Mr Rocard, 61, prime minister for three years until May last year, received exceptionally enthusiastic applause after speaking to a congress of the ruling Socialists in Bordeaux on Saturday. Yesterday, in a clearly stage-managed conclusion, Laurent Fabius, the party first secretary, stepped from the podium to shake the hand of Mr Rocard, then that of Pierre Beregovoy, the Prime Minister.

In his speech, Mr Rocard spoke of his 'calm assurance' that, by the next presidential elections, the party 'will be completely united when the moment comes to beat the right in 1995'. His main rival for the Socialist candidature is Jacques Delors, 67, the European Commission president. Mr Fabius, at 45, is the strongest candidate in the younger generation but his behaviour in Bordeaux indicated that he is throwing his support behind Mr Rocard as the successor to Francois Mitterrand.

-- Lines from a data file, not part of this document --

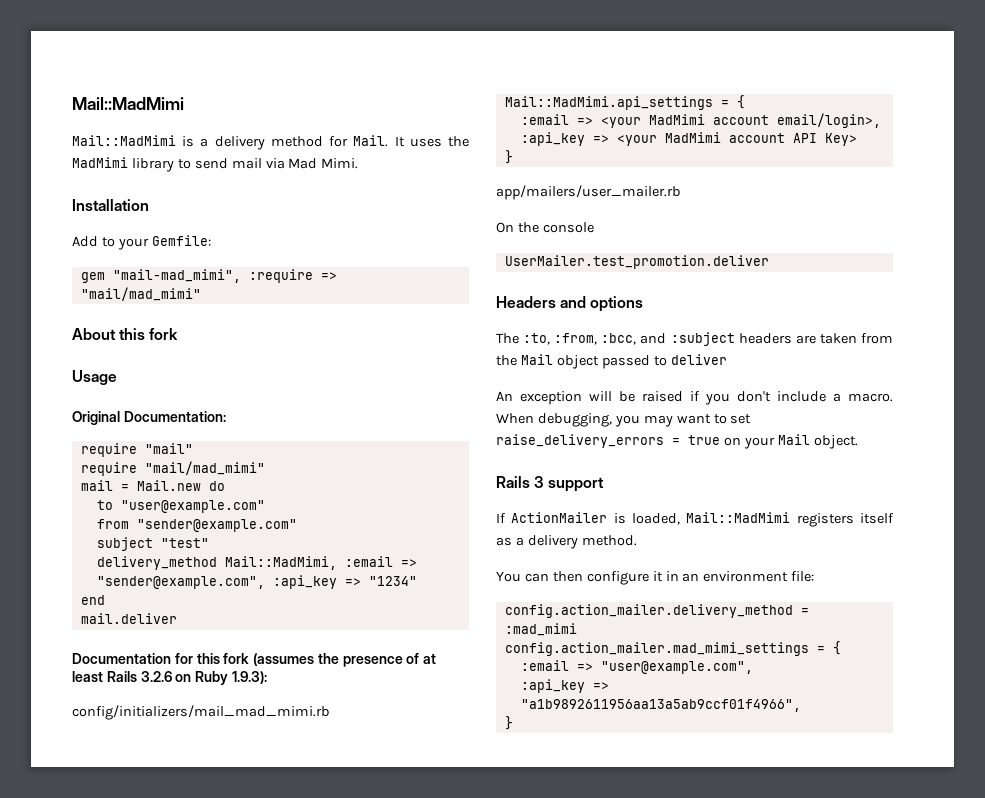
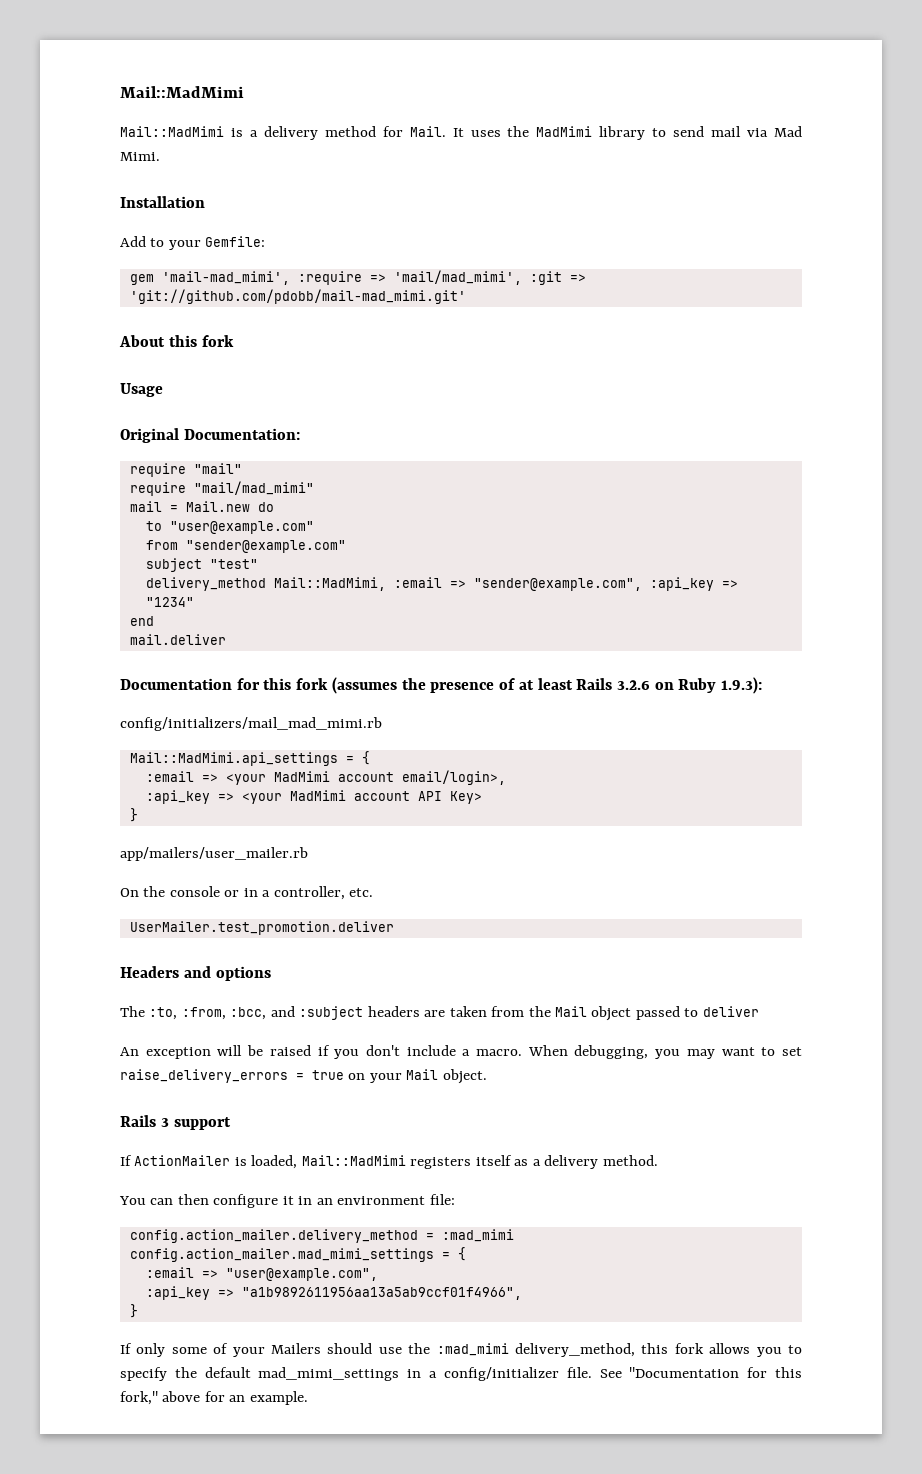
[112,269,241,283] "mail-mad_mimi", -> [161,271,290,285] 'mail-mad_mimi',
[80,287,201,301] "mail/mad_mimi" -> [393,270,586,285] [129,289,466,304] 'mail/mad_mimi', :git => 'git://github.com/pdobb/mail-mad_mimi.git'
(594, 227) none -> [224,886,374,900] or in a controller, etc.
(513, 723) none -> [120,1343,802,1357] [120,1367,802,1381] [120,1391,308,1405] // If only some of your Mailers should use the :mad_mimi delivery_method, this fork allows you to specify the default mad_mimi_settings in a config/initializer file. See "Documentation for this fork," above for an example.

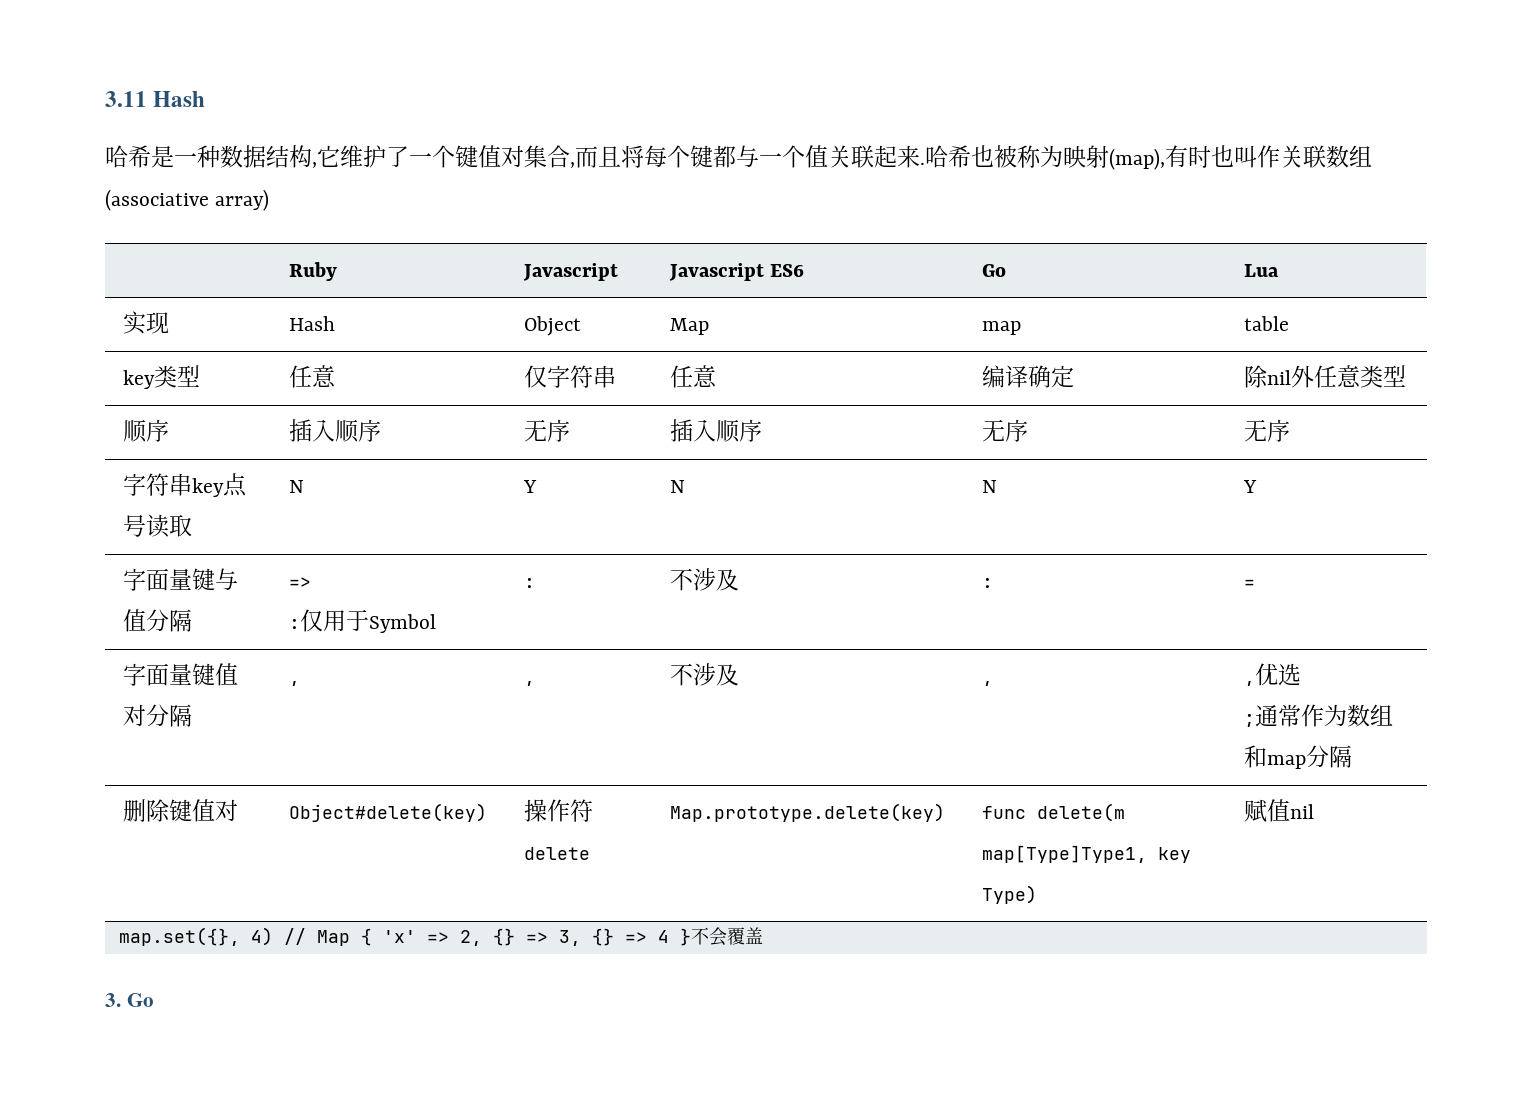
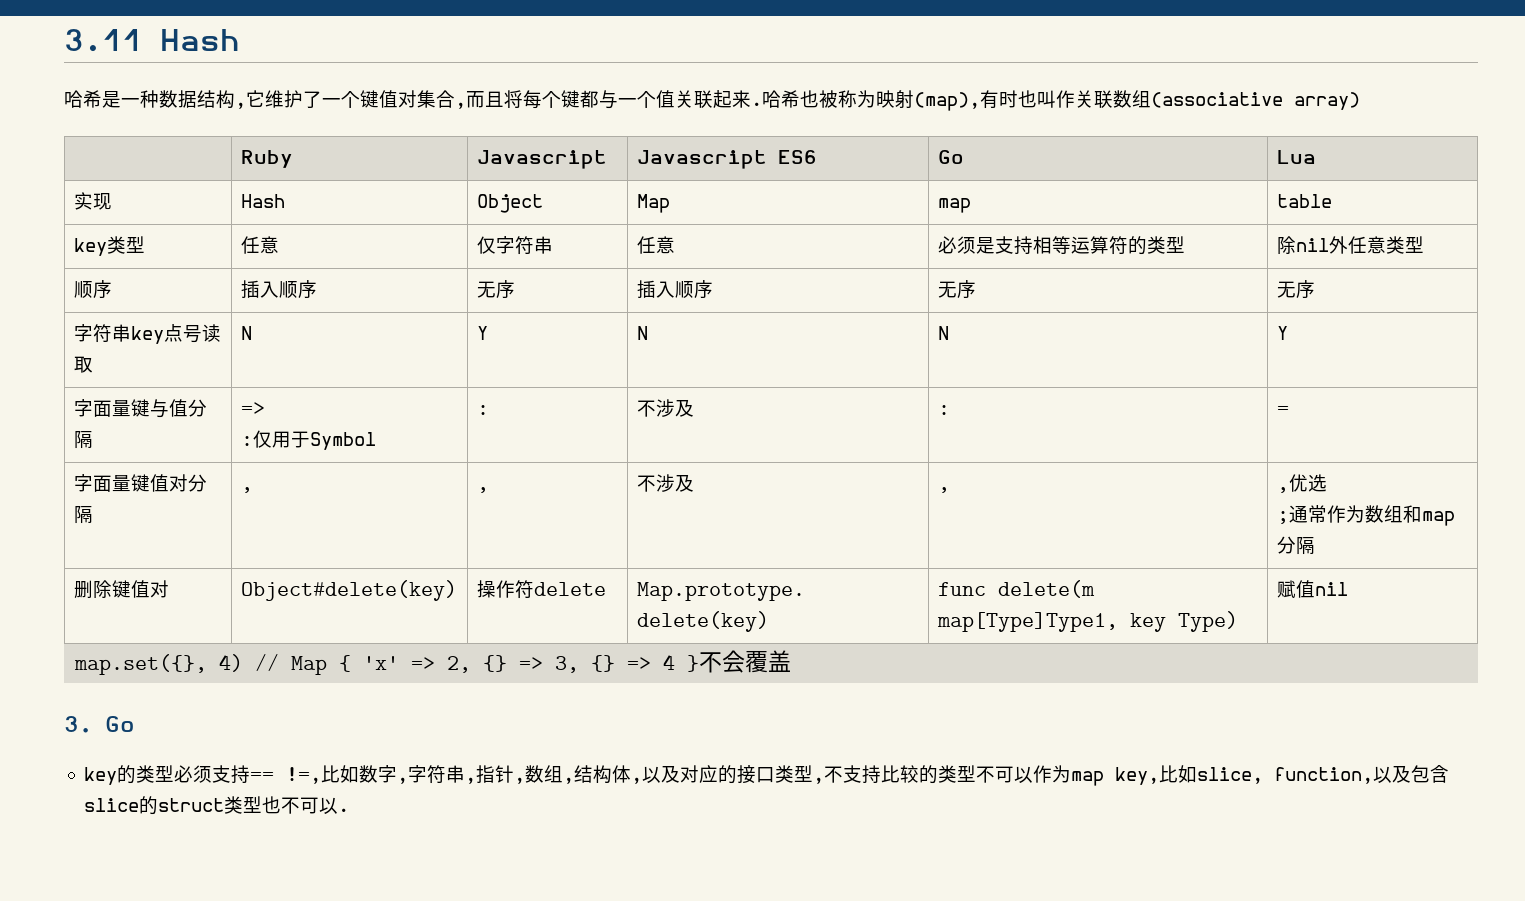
[981,365,1074,388] 编译确定 -> [937,236,1185,255] 必须是支持相等运算符的类型
(154, 1000) none -> [84,765,1450,786] [84,796,350,815] // key的类型必须支持== !=,比如数字,字符串,指针,数组,结构体,以及对应的接口类型,不支持比较的类型不可以作为map key,比如slice, function,以及包含slice的struct类型也不可以.

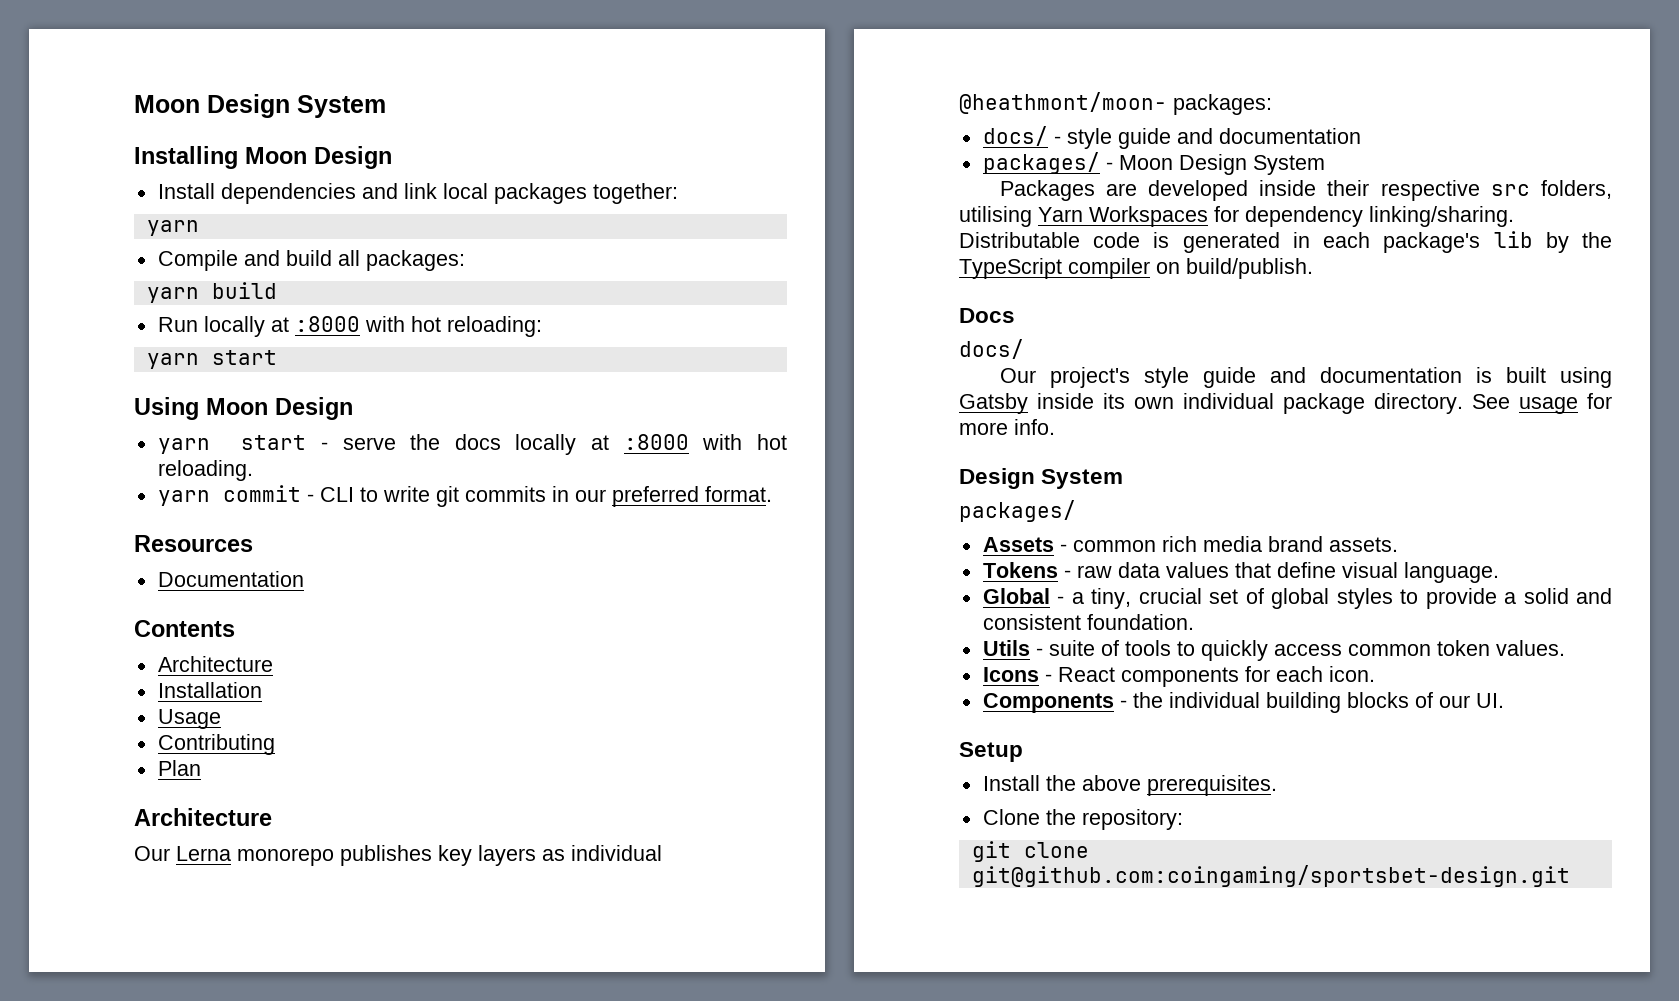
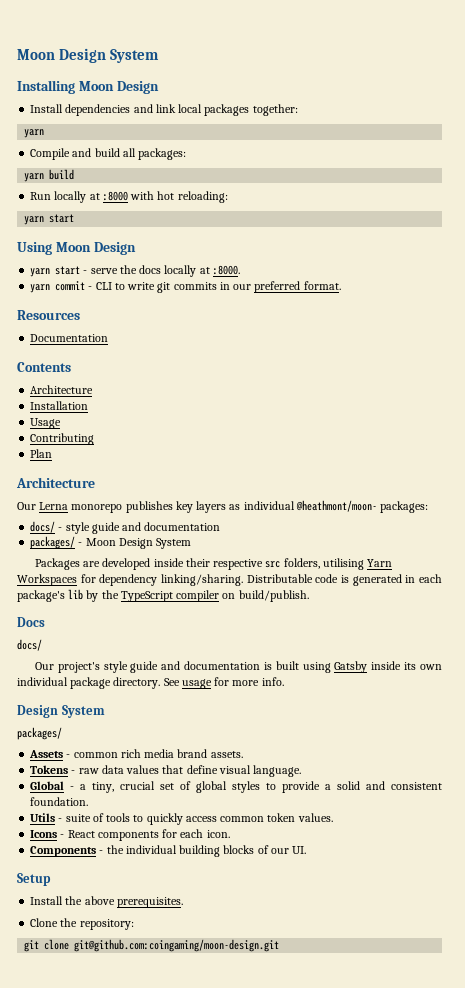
[623,434,787,450] [157,460,253,481] :8000 with hot reloading. -> [212,265,240,275] :8000.
[971,865,1570,887] git@github.com:coingaming/sportsbet-design.git -> [74,939,280,952] git@github.com:coingaming/moon-design.git

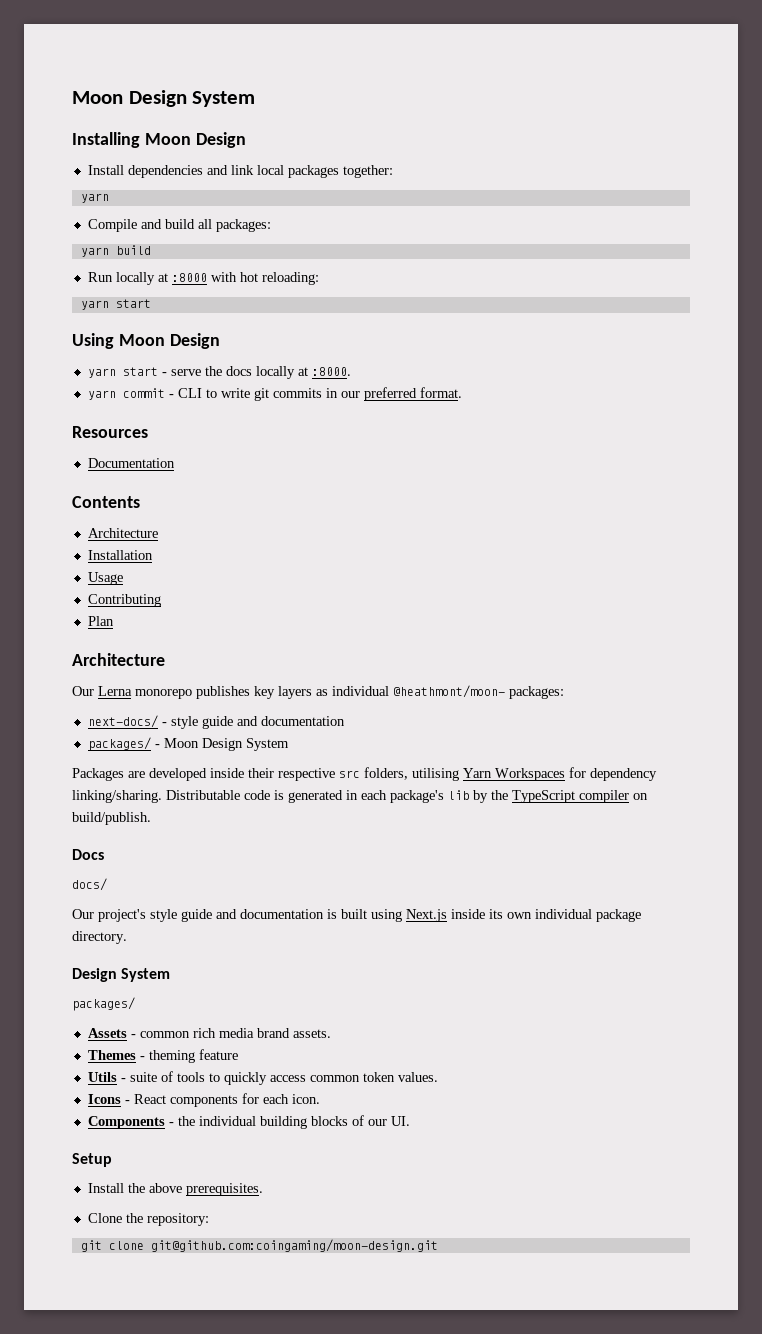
[30,521,56,533] docs/ -> [87,715,158,728] next-docs/
[334,661,368,673] Gatsby -> [406,909,447,922] Next.js
[163,677,284,689] See usage for more info. -> (127, 937) none
[30,765,302,777] [30,781,442,793] [30,797,89,806] Tokens - raw data values that define visual language. // Global - a tiny, crucial set of global styles to provide a solid and consistent foundation. -> [87,1049,238,1063] Themes - theming feature

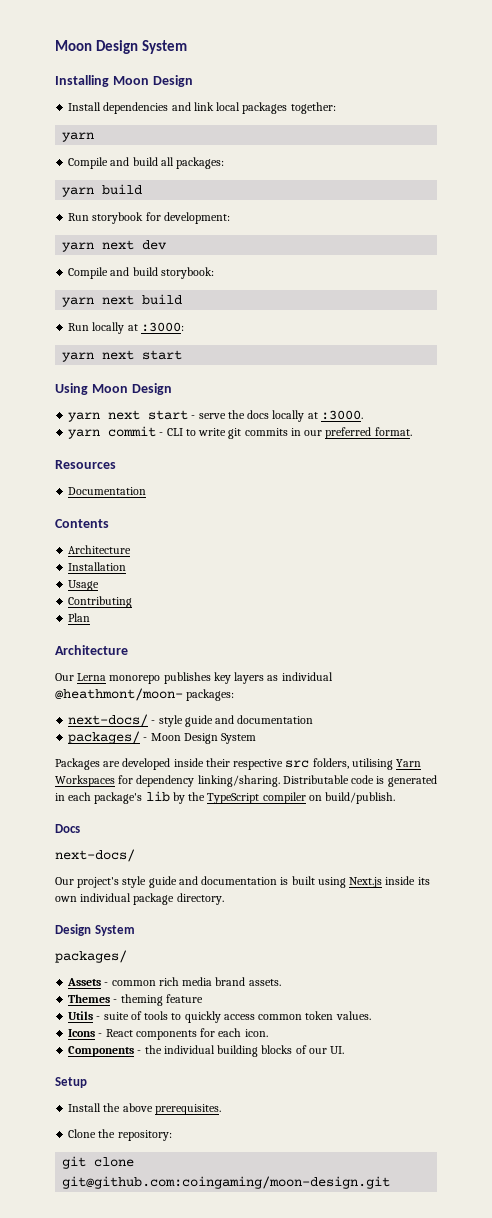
(151, 250) none -> [68,212,230,224] [62,240,168,252] [68,267,214,279] [62,294,183,307] // Run storybook for development: // yarn next dev // Compile and build storybook: // yarn next build
[171,272,319,285] [80,300,109,310] :8000 with hot reloading: // yarn -> [140,322,184,332] [62,350,135,362] :3000: // yarn next
(116, 373) none -> [108,410,141,420] next
[311,367,351,376] :8000. -> [320,410,363,420] :3000.
[72,878,107,891] docs/ -> [55,849,135,862] next-docs/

Mr Delors limited his congress speech to a defence of the Maastricht treaty, ratification of which will be put to a referendum in France on 20 September. Mr Delors, 67, while respected for his work in Brussels and as finance minister before that, is less popular with many Socialist militants than Mr Rocard.

A senior member of the staff of Jacques Chaban-Delmas, the Gaullist prime minister from 1969 to 1972, Mr Delors does not have the socialist credentials of Mr Rocard, who has been firmly of the left since his student days.

The Socialists, suffering from falling popularity and, most recently, from a report last week that Henri Emmanuelli, one of their senior members and the Speaker of parliament, is to be charged in connection with illegal party funding, were meeting for the last time before the referendum, and parliamentary elections in March.

Mr Emmanuelli's plight, discovered because of a leak somewhere in the justice machine, gave the congress a cause and served to close the ranks.

But the conservative opposition is in disarray over Maastricht and is also suffering from a bad public image. Mr Beregovoy spoke of the need for new alliances to govern the country. Some analysts believe that members of the pro-Maastricht centre and right, in the Union for French Democracy of Valery Giscard d'Estaing, might be willing to serve in a coalition with the Socialists after what are expected to be bruising battles with the anti-Maastricht factions in the coming weeks.

Mr Rocard, who has the advantage of being asked to resign by President Francois Mitterrand last year as he was riding high in opinion polls and just before the government's popularity plummeted, warned against the temptation to conclude agreements before the elections.

Jean-Pierre Chevenement, the former defence minister and main Socialist anti-Maastricht campaigner, was jeered during his speech, in which he said Maastricht bolstered free-market liberalism. 'The Europe of Maastricht is the Europe of Giscard,' Mr Chevenement, who is on the left of the party, said. In a radio interview, he described the party's programme for next year's elections as 'odourless, colourless and tasteless' and designed to permit 'all possible alliances'.